A Public Sphere for Poetry, Politics, and Nature: over 400,000 monthly users
A Discussion with Anne Feeney & Utah Phillips
Beloved Pittsburgh musician, activist and “recovering lawyer” Anne Feeney died on February 3 of illness diagnosed as Covid-related pneumonia. Obituaries in The New York Times and Rolling Stone along with Pittsburgh media recapped some of the highlights of her eventful life.
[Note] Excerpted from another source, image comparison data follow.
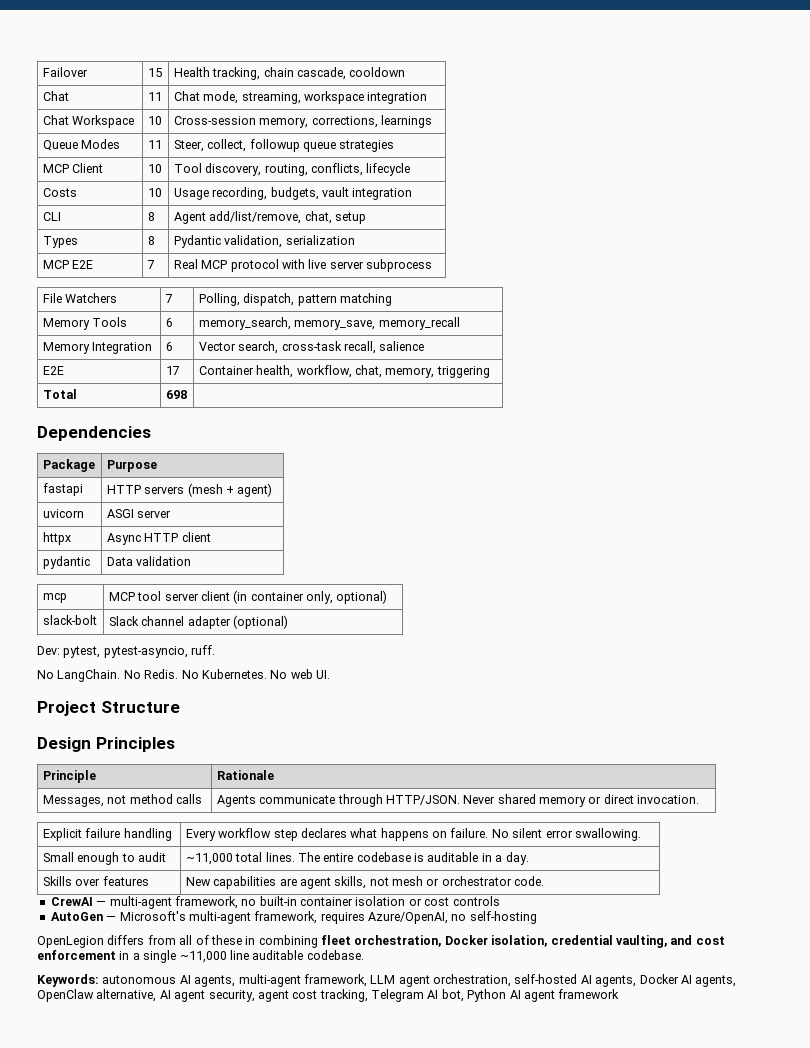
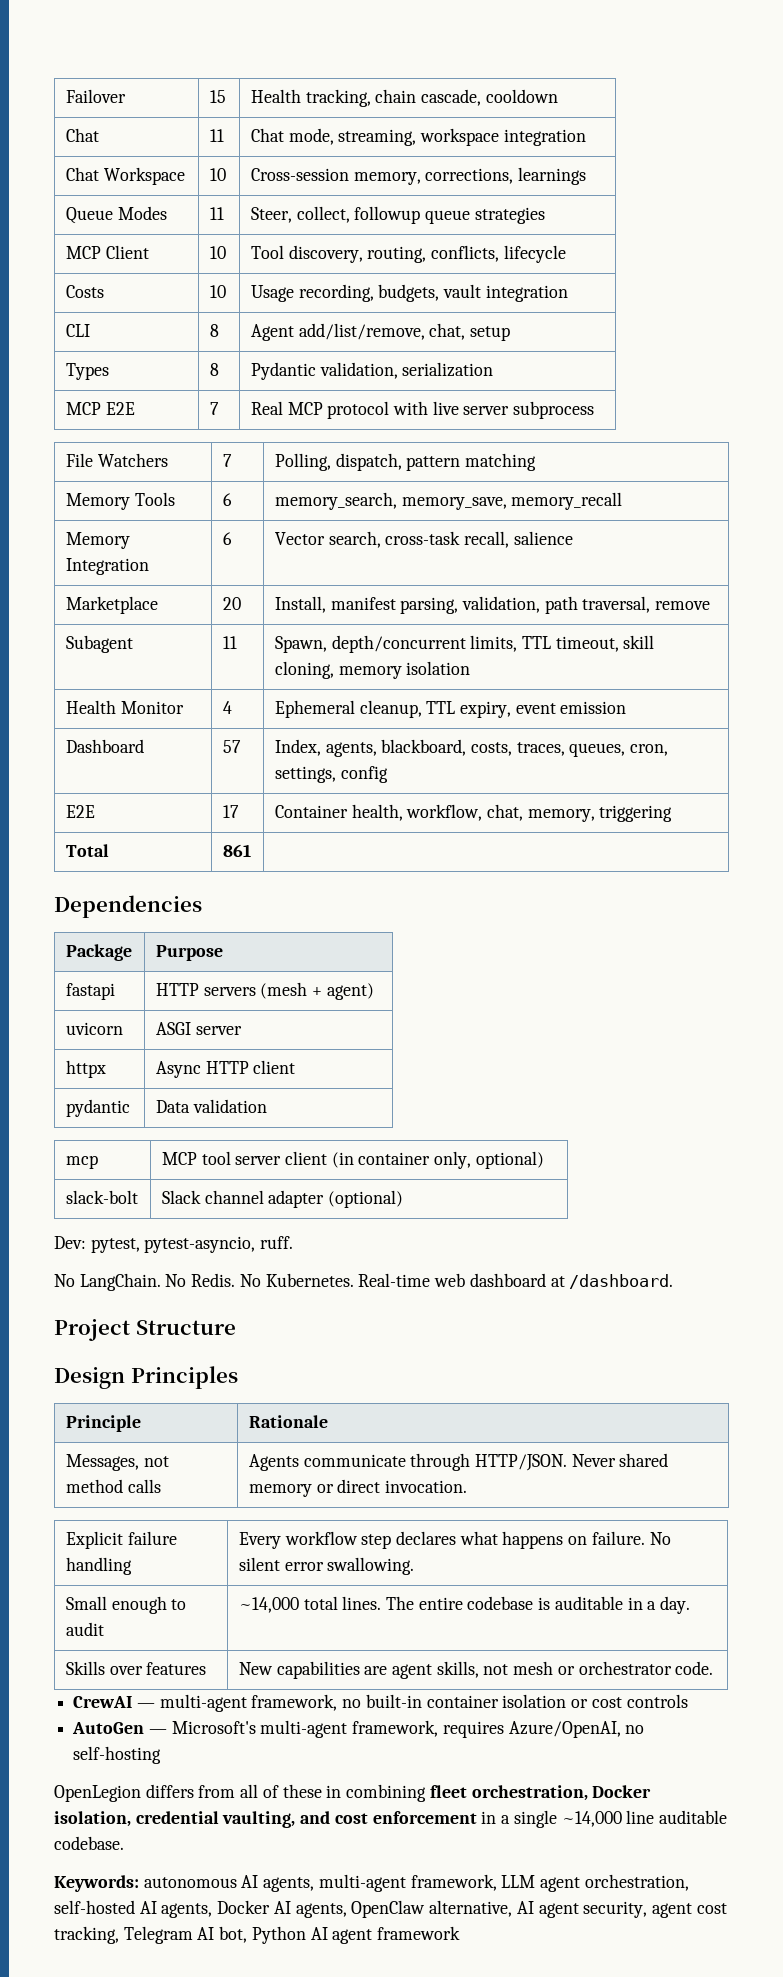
+ Marketplace | 20 | Install, manifest parsing, validation, path traversal, remove
+ Subagent | 11 | Spawn, depth/concurrent limits, TTL timeout, skill cloning, memory isolation
+ Health Monitor | 4 | Ephemeral cleanup, TTL expiry, event emission
+ Dashboard | 57 | Index, agents, blackboard, costs, traces, queues, cron, settings, config
- Total | 698 |
+ Total | 861 |
- No web UI.
+ Real-time web dashboard at /dashboard.
- Small enough to audit | ~11,000 total lines. The entire codebase is auditable in a day.
+ Small enough to audit | ~14,000 total lines. The entire codebase is auditable in a day.
- OpenLegion differs from all of these in combining fleet orchestration, Docker isolation, credential vaulting, and cost enforcement in a single ~11,000 line auditable codebase.
+ OpenLegion differs from all of these in combining fleet orchestration, Docker isolation, credential vaulting, and cost enforcement in a single ~14,000 line auditable codebase.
Originally published in the Winter 2001 issue of HEArt, a Pittsburgh activist-literary journal, this rare interview of Anne — in conversation with her friend, western folk performer Bruce “Utah” Phillips — captures some of the thinking that gave force to her voice, which over 50 years was an animating presence at marches, rallies and picket lines in 40 states and a few foreign countries.
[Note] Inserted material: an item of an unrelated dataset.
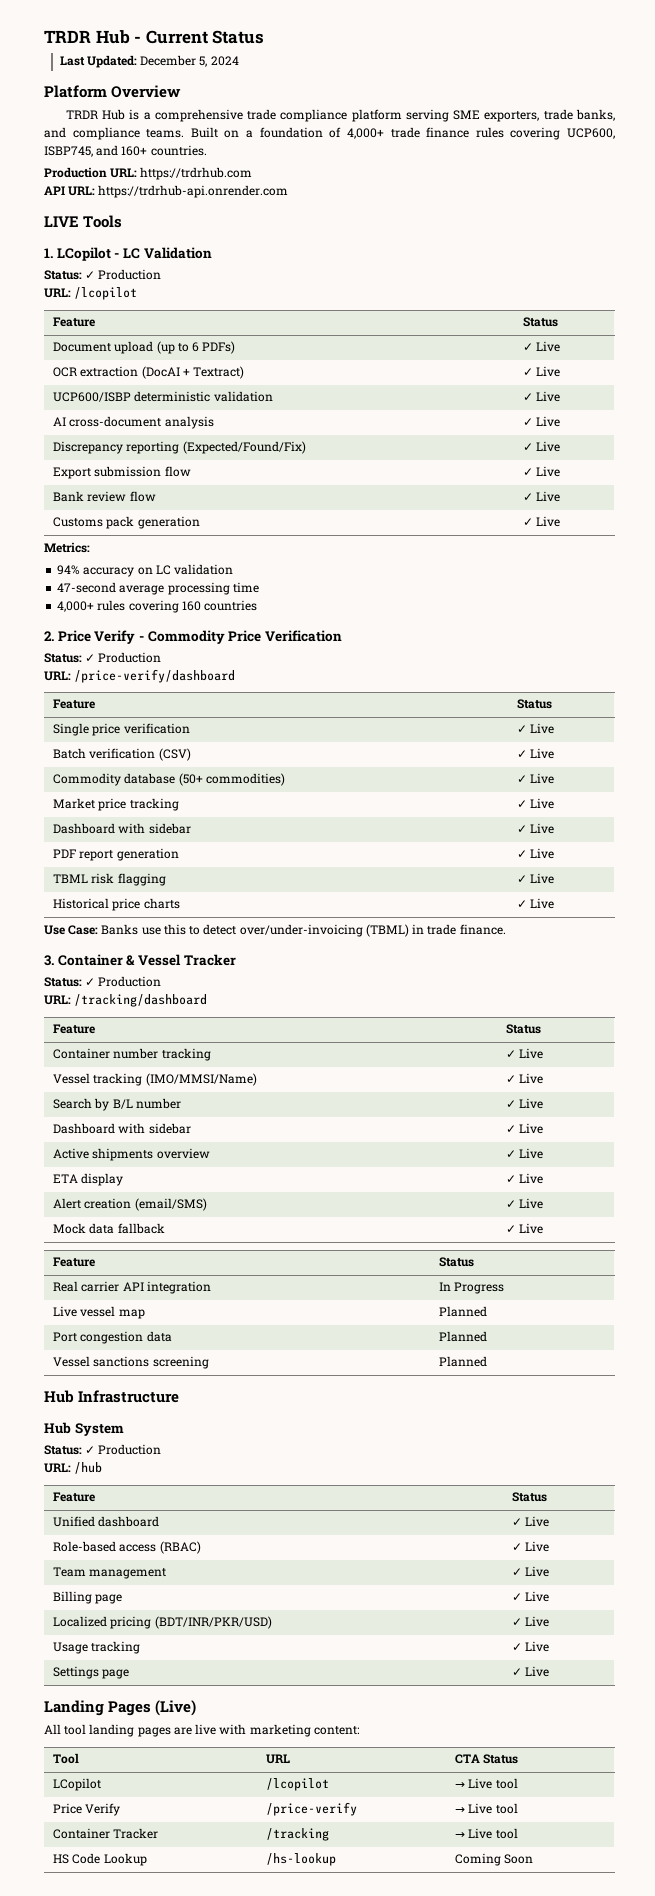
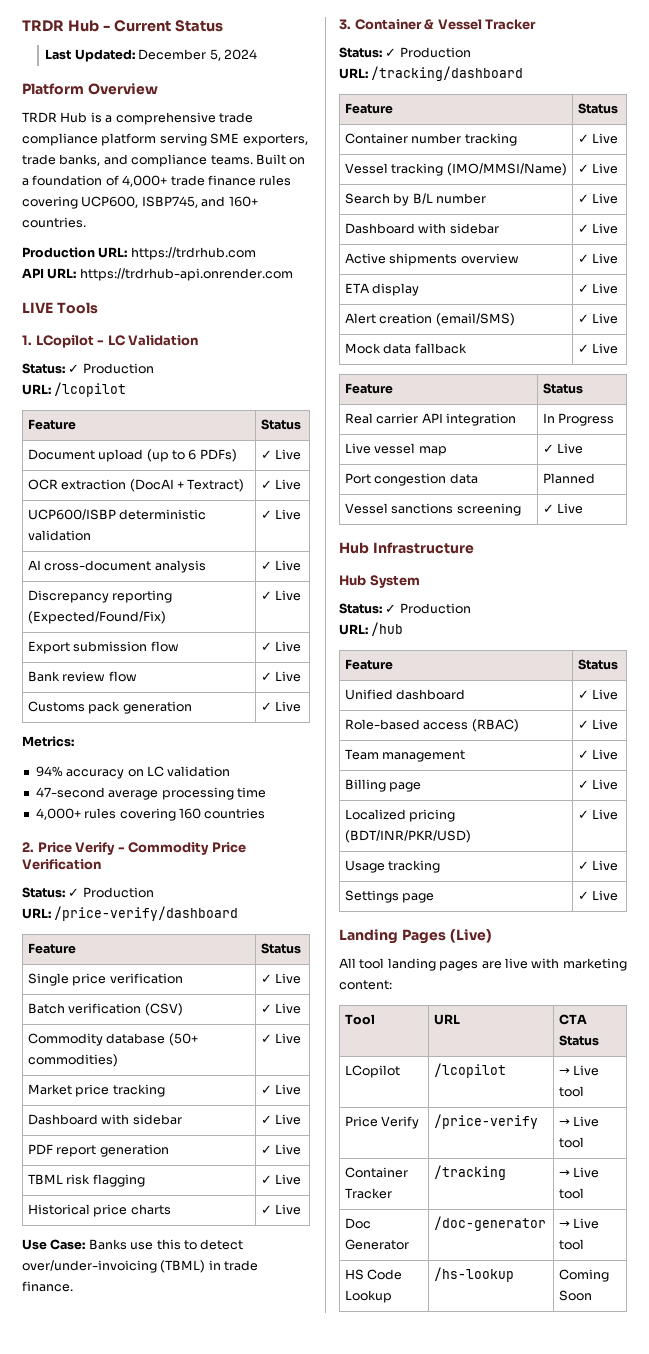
- Live vessel map | Planned
+ Live vessel map | ✓ Live
- Vessel sanctions screening | Planned
+ Vessel sanctions screening | ✓ Live
+ Doc Generator | /doc-generator | → Live tool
Folk songs, working-class history and anarchist hell-raising — that more or less sums up the cultural territory laid out by Bruce “Utah” Phillips. “Once I shared a meal with a couple cowboys,” he says, in a typical story-launching anecdote, “and listened to them debate the proper Latin translation of Death before Employment.” Keep listening — his amiable wit makes it hard not to — and you’ll absorb some of the largely unwritten radical history of the United States.
Phillips’ two recordings with Ani DiFranco, “The Past Didn’t Go Anywhere” (1996) and “Fellow Workers” (1999), are an archive of this rich lore. The first gained wide attention and radio play, and the second won a Grammy nomination. “There’s nothing on that record newer than 1915, and it’s in the contemporary folk category,” says Phillips, noting the irony of the recording industry’s willingness to reward his “man-sized charge on capitalism.”
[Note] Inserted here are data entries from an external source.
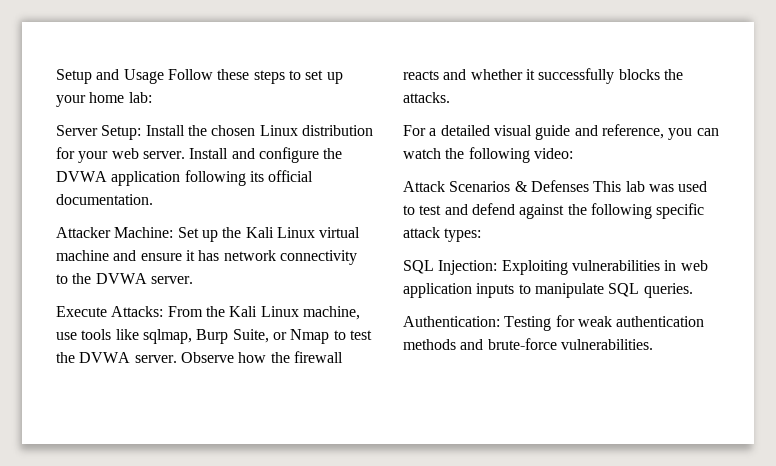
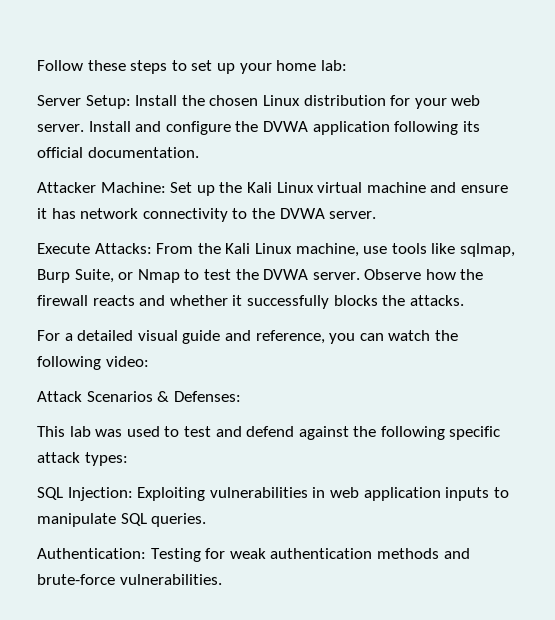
- Setup and Usage Follow these steps to set up your home lab:
+ Follow these steps to set up your home lab:
- Attack Scenarios & Defenses This lab was used to test and defend against the following specific attack types:
+ Attack Scenarios & Defenses:
+ This lab was used to test and defend against the following specific attack types:

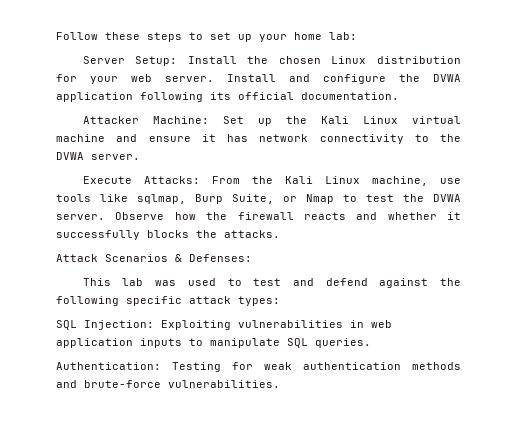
- For a detailed visual guide and reference, you can watch the following video:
As a living link to the Wobblies (International Workers of the World) and American anarchism, Phillips can explain the continuity between Joe Hill and the Berkeley free-speech movement or between 1930s Ford Motors sit-down strikes and Rosa Parks. He can, for instance, tell you — as he told me in this telephone conversation — that the first person to sing the labor song “Pie in the Sky” was Haywire Mack, branch secretary of the Wobblies in Spokane in 1910.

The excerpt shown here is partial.